The vLLM team at Red Hat and AWS published a benchmark on April 22 that put Qwen3’s decode inter-token latency at 54 percent of the BF16 baseline once the KV cache and the attention matmuls all ran in FP8. That is a halving of the slope, not the intercept, and it holds across needle-in-a-haystack at 128k and MRCR at 1M on Qwen3.5-27B. The Flash Attention 3 kernel they ship for Hopper does the QK and ScoreV matmuls in FP8 directly against an FP8 KV cache. Two prior accuracy issues are fixed in the same release. The break-even point for Llama 3.1 8B dropped from 25k tokens to 7k.

A single sentence in the vLLM blog frames the question for everyone running this loop on something that is not an H100: “for memory-bound decoding the per-token cost of the KV cache can be reduced to 54% of its BF16 counterpart in the best cases.” On a Radeon AI PRO R9700 at the 117 tok/s Qwen3.6-35B-A3B decode rate zinc published two weeks ago, the KV cache reads land at roughly 1.65 ms per token at 16k context. Half of that is the slot the FP8 KV win is sitting in, and the silicon to take it is already on the card.

This post is about why FP8 KV is the next visible decode bandwidth cut on RDNA4, what the path through llama.cpp’s Vulkan backend currently allows, and what zinc has to write to put the wmma instruction RDNA4 already ships under the attention kernel where the KV cache lives.

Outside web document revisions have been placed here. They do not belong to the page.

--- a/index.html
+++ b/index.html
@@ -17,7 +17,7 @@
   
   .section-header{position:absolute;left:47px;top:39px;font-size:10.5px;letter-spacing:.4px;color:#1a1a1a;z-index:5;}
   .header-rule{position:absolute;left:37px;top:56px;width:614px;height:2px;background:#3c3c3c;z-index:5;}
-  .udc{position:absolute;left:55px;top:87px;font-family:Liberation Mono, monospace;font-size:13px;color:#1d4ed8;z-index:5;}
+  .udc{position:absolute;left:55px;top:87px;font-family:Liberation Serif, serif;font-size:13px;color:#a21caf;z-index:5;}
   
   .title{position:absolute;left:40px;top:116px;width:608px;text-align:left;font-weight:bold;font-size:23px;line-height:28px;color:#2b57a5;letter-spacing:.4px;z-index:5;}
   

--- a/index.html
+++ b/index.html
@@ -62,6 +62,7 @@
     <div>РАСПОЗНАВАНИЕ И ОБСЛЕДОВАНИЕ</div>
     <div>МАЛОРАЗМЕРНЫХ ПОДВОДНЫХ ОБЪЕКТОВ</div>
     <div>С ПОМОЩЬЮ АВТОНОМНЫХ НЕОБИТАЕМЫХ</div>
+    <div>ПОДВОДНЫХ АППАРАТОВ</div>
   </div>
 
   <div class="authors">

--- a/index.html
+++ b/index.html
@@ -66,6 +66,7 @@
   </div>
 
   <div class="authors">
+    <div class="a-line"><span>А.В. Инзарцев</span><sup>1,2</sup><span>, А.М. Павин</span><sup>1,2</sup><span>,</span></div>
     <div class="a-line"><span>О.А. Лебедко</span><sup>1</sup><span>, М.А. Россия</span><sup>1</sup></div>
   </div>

What FP8 KV cache actually does on decode

The decode-side picture is the simplest of the three numerics decisions an inference engine has to make on the KV cache. The cache holds K and V tensors as they were produced by the projection layers at each step. On a memory-bound decode loop, the cost of attention is the bandwidth of reading those tensors back. FP16 storage gives 2 bytes per element. Q8_0 in llama.cpp’s GGUF format gives 1.0625 bytes per element (a one-byte payload plus a shared FP16 scale across a 32-element block). FP8 E4M3FN gives 1 byte per element and runs the QK and ScoreV matmuls in the same numeric format, with online softmax rescaling in between, no dequantization step in the middle.

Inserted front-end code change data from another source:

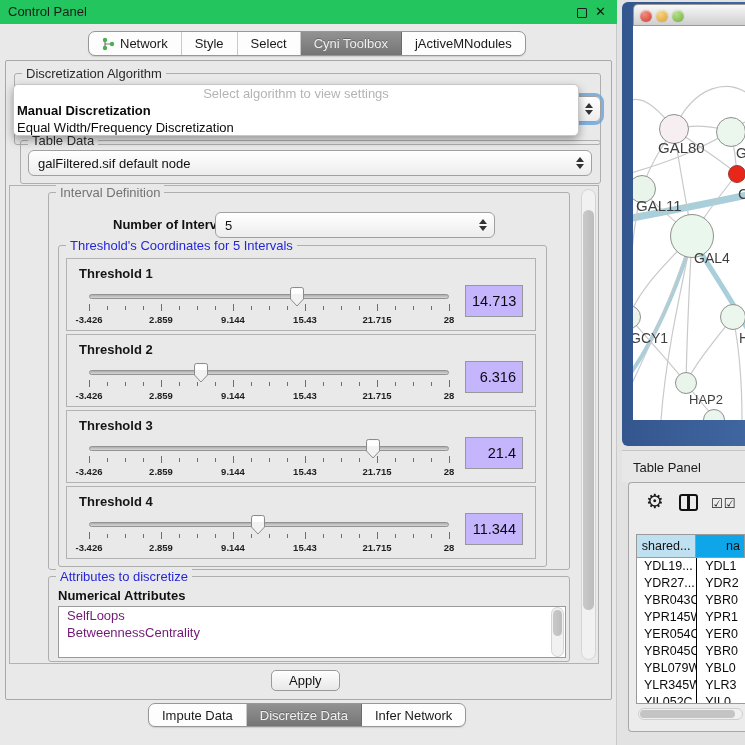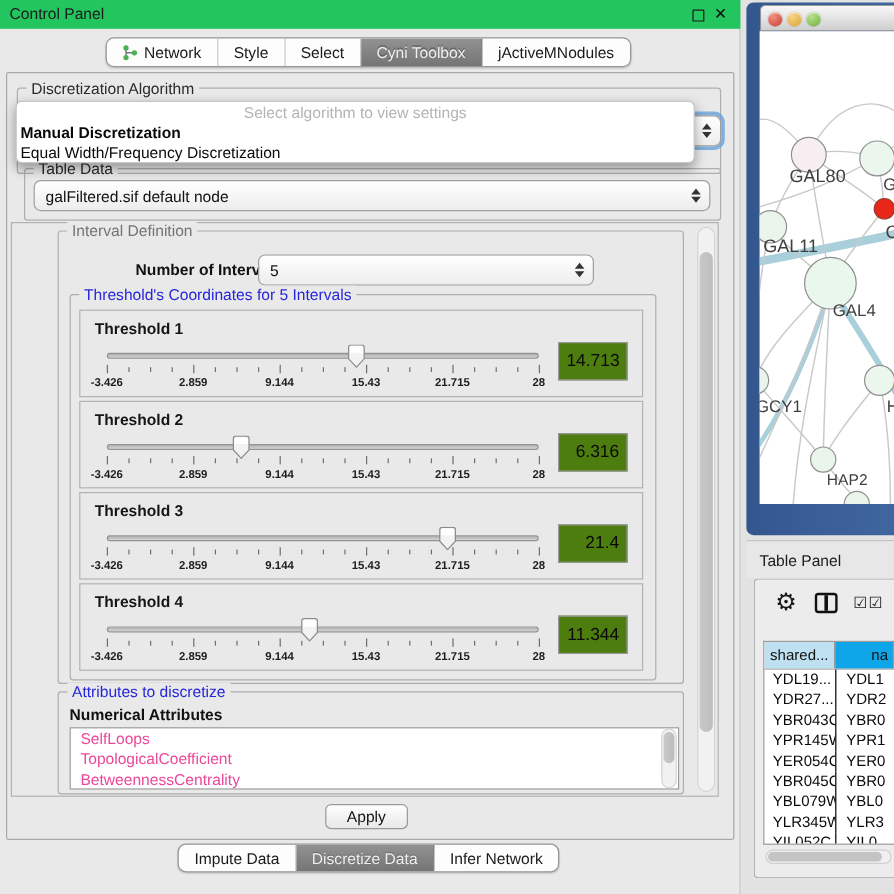--- a/index.html
+++ b/index.html
@@ -58,7 +58,7 @@
   .ticklabels span{position:absolute;transform:translateX(-50%);font-size:9.5px;font-weight:bold;color:#1e1e1e;white-space:nowrap;}
   .thumb{position:absolute;top:-4px;width:16px;height:20px;transform:translateX(-50%);}
   .thumb svg{display:block;}
-  .tval{width:58px;height:32px;background:#4d7c0f;border:1px solid #989898;text-align:right;padding:0 6px;line-height:30px;font-size:14.5px;color:#0a0a0a;}
+  .tval{width:58px;height:32px;background:#c4b5fd;border:1px solid #989898;text-align:right;padding:0 6px;line-height:30px;font-size:14.5px;color:#0a0a0a;}
 
   
   #attrList{position:absolute;background:#fff;border:1px solid #9a9a9a;overflow:hidden;}

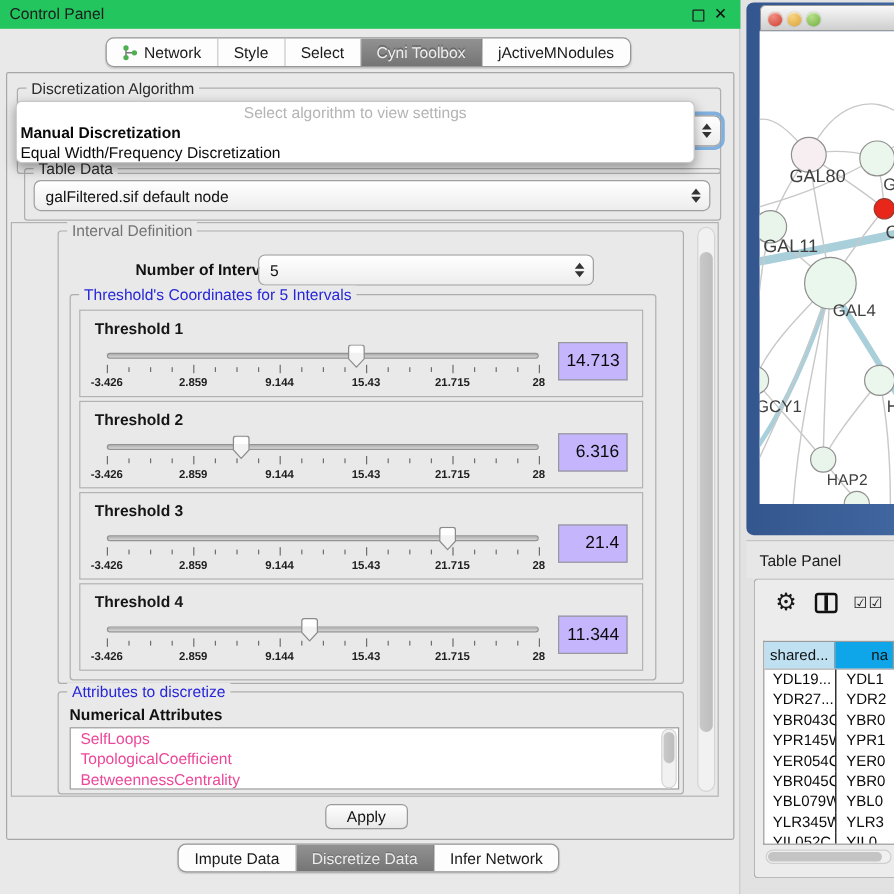--- a/index.html
+++ b/index.html
@@ -62,7 +62,7 @@
 
   
   #attrList{position:absolute;background:#fff;border:1px solid #9a9a9a;overflow:hidden;}
-  .list-item{font-size:13px;line-height:17px;padding-left:8px;color:#ec4899;white-space:nowrap;}
+  .list-item{font-size:13px;line-height:17px;padding-left:8px;color:#701a75;white-space:nowrap;}
 
   .btn{background:linear-gradient(#fefefe,#e8e8e8);border:1px solid #9a9a9a;border-radius:5px;font-size:13px;padding:2px 17px;color:#111;box-shadow:0 1px 0 rgba(255,255,255,.7) inset;}
 

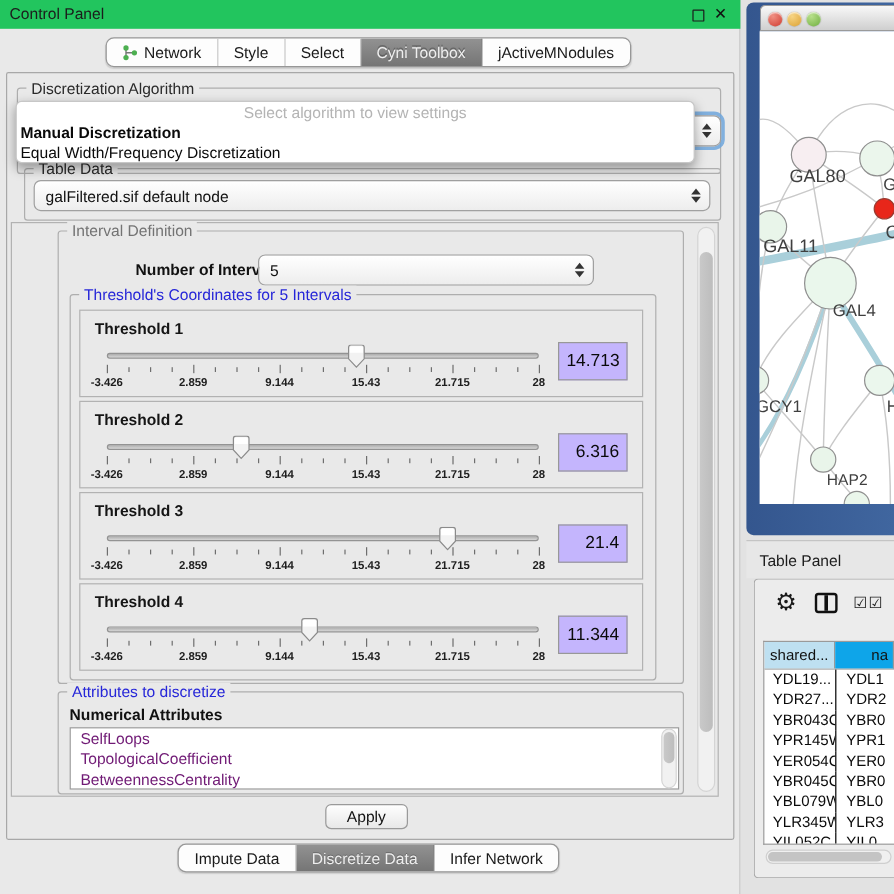--- a/index.html
+++ b/index.html
@@ -374,7 +374,6 @@
     <span class="abs" style="left:58px;top:588px;font-weight:bold;">Numerical Attributes</span>
     <div id="attrList" style="left:58px;top:606px;width:508px;height:52px;">
         <div class="list-item">SelfLoops</div>
-        <div class="list-item">TopologicalCoefficient</div>
         <div class="list-item">BetweennessCentrality</div>
       </div>
     <div class="abs vscroll" style="left:551px;top:607px;height:50px;width:13px;">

The difference between Q8_0 and FP8 on decode is not the storage size, which is within rounding. It is what the attention shader does with the read. The Q8_0 path on llama.cpp’s HIP backend currently fuses cleanly only when both K and V are quantized to the same type; a recent PSA on the llama.cpp discussions made this concrete: -ctk q4_0 -ctv q4_0 gets the fused FA kernel, while -ctk q4_0 -ctv f16 silently falls back to a separate kernel that is materially slower. Symmetric quantization is what unlocks the fused path. The shader still dequantizes back to FP16 inside the inner loop, because the WMMA path it uses on RDNA3 and earlier RDNA4 builds does not have an FP8-by-FP8 fused-multiply-add.

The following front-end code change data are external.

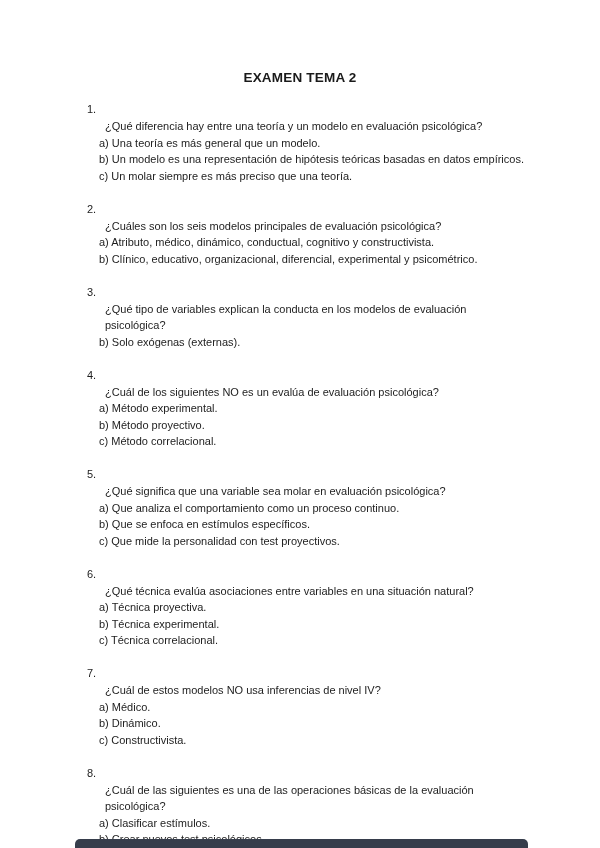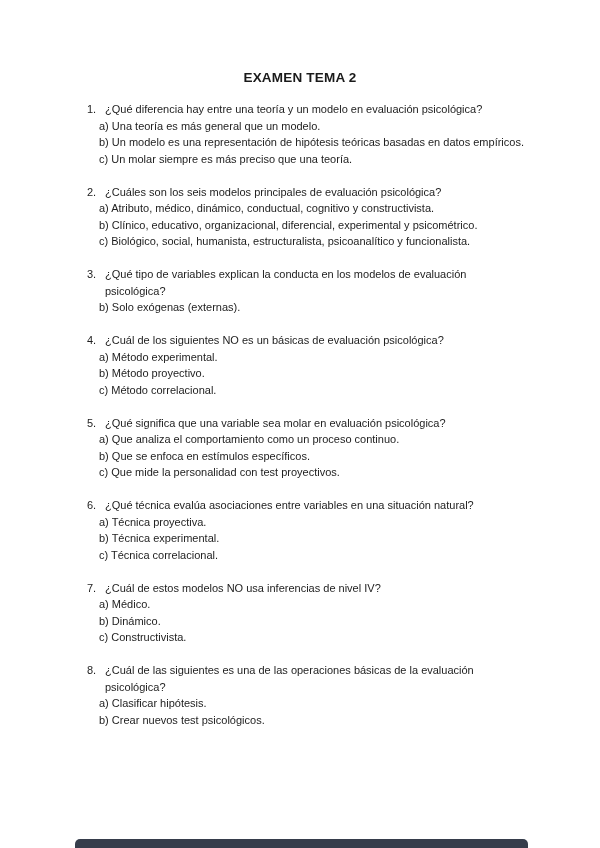--- a/index.html
+++ b/index.html
@@ -36,7 +36,7 @@
   .question-block { margin-bottom: 16.5px; }
   .question-row { display: flex; }
   .q-num { flex: 0 0 18px; }
-  .q-text { flex: 1; }
+  .q-text { flex: 1; margin-top: 17px; }
   .option {
     margin-left: 3px;   
     text-indent: 9px;   

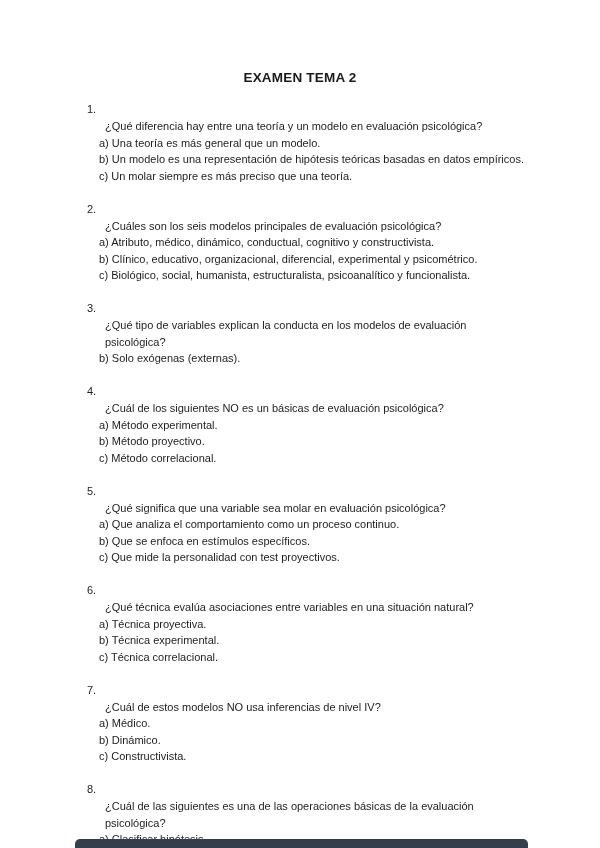--- a/index.html
+++ b/index.html
@@ -74,7 +74,6 @@
         </div>
         <div class="option">a) Atributo, médico, dinámico, conductual, cognitivo y constructivista.</div>
         <div class="option">b) Clínico, educativo, organizacional, diferencial, experimental y psicométrico.</div>
-        <div class="option">c) Biológico, social, humanista, estructuralista, psicoanalítico y funcionalista.</div>
       </div>
       <div class="question-block">
         <div class="question-row">

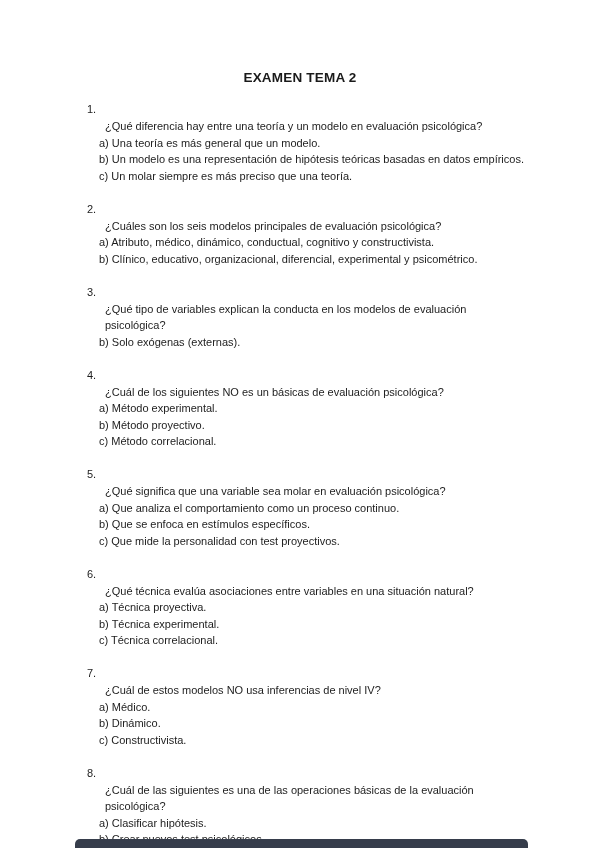--- a/index.html
+++ b/index.html
@@ -85,7 +85,7 @@
       <div class="question-block">
         <div class="question-row">
           <span class="q-num">4.</span>
-          <span class="q-text">¿Cuál de los siguientes NO es un básicas de evaluación psicológica?</span>
+          <span class="q-text">¿Cuál de los siguientes NO es un evalúa de evaluación psicológica?</span>
         </div>
         <div class="option">a) Método experimental.</div>
         <div class="option">b) Método proyectivo.</div>

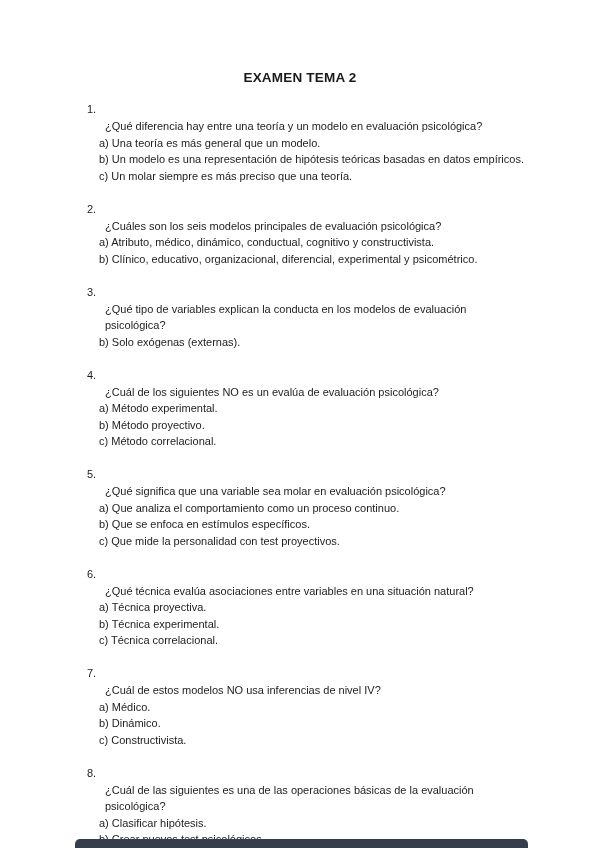--- a/index.html
+++ b/index.html
@@ -123,7 +123,7 @@
           <span class="q-num">8.</span>
           <span class="q-text">¿Cuál de las siguientes es una de las operaciones básicas de la evaluación psicológica?</span>
         </div>
-        <div class="option">a) Clasificar hipótesis.</div>
+        <div class="option">a) Clasificar estímulos.</div>
         <div class="option">b) Crear nuevos test psicológicos.</div>
       </div>
     </div>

FP8 KV is what closes that gap. The KV is stored as E4M3FN. The attention shader loads it as E4M3FN. The matmul instruction takes two FP8 inputs and accumulates into FP32. The dequantize-then-multiply hop disappears. On Hopper this is wgmma.fp8. On Blackwell with FlashInfer it is the default path. On RDNA4’s gfx1201, the equivalent is v_wmma_f32_16x16x16_fp8_fp8, which AMD documents on the RDNA4 matrix core developer page and which a Triton kernel will compile down to automatically once the architecture detection picks the right device tier.

Where RDNA4 actually sits today

The wmma instruction exists. The path to it is the part that is missing. The recent zinc piece on the FP4 wave and FP8 wmma walked through where the RDNA4 matrix path lands at 383 TFLOPS for FP8 weights, the same throughput the data-center MI350X gets on the same format. The two cards use identical E4M3FN. The MI350X has had the kernel work in vLLM for months. The R9700 has not, because of a two-line arch-table miss.

That miss is documented in ROCm TransformerEngine issue 520: gfx1201 is missing from _ARCH_TO_DEVICE in aiter/ops/triton/utils/arch_info.py, so any Triton kernel that consults the table to decide whether the device supports FP8 silently falls back to FP32 dequantization. ROCm 7.2.1 ships with that miss in place. The community fix is a one-line dictionary entry mapping gfx1201 to MI350X. A community user at vLLM demonstrated a 63 percent decode speedup on Qwen3-30B with FP8 weights once that entry is patched in and a handful of RDNA4-specific kernel configs are tuned. That report is for weight quantization, not KV cache. The same arch-table patch is the precondition for either path.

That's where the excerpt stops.